Football

Are Premier League Clubs Right To Sack Managers During The Season?

Are Premier League Clubs Right To Sack Managers During The Season?

Earlier, Francesco Guidolin became the first (of many to come) Premier League managers to depart their club as he parted company with Swansea. Balls takes a look back on the past decade to examine whether or not replacing a head coach earlier in the season is a risk worth taking.

2006/07 - Iain Dowie (Charlton Athletic) - 13th November

Iain Dowie was brought in to replace club legend, Alan Curbishley, who successfully gained promotion with Charlton but opted to join West Ham when the opportunity presented itself.  While Curbishley's reign spanned 15 years, Dowie's was quite the contrast - lasting only 15 games at The Valley. Charlton replaced him with Les Reed who managed to stay until Christmas Eve.  Alan Pardew - the reoccurring pantomime villain of Premier League managers -  would eventually take over but Charlton were relegated despite his best efforts.

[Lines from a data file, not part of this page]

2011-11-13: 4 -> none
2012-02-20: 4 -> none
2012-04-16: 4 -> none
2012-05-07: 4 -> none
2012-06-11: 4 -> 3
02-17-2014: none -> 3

Position at time of departure: 20th

Final position: 19th

2007/08 - José Mourinho (Chelsea) - 20th September

José Mourinho walked out of Stamford Bridge as his relationship with Roman Abramovich broke down. Despite the fact that he finished second in the Premier League and lifted two domestic cups, the pettiness of both individuals involved meant that the clubs success would potentially be jeopardised for personal reasons.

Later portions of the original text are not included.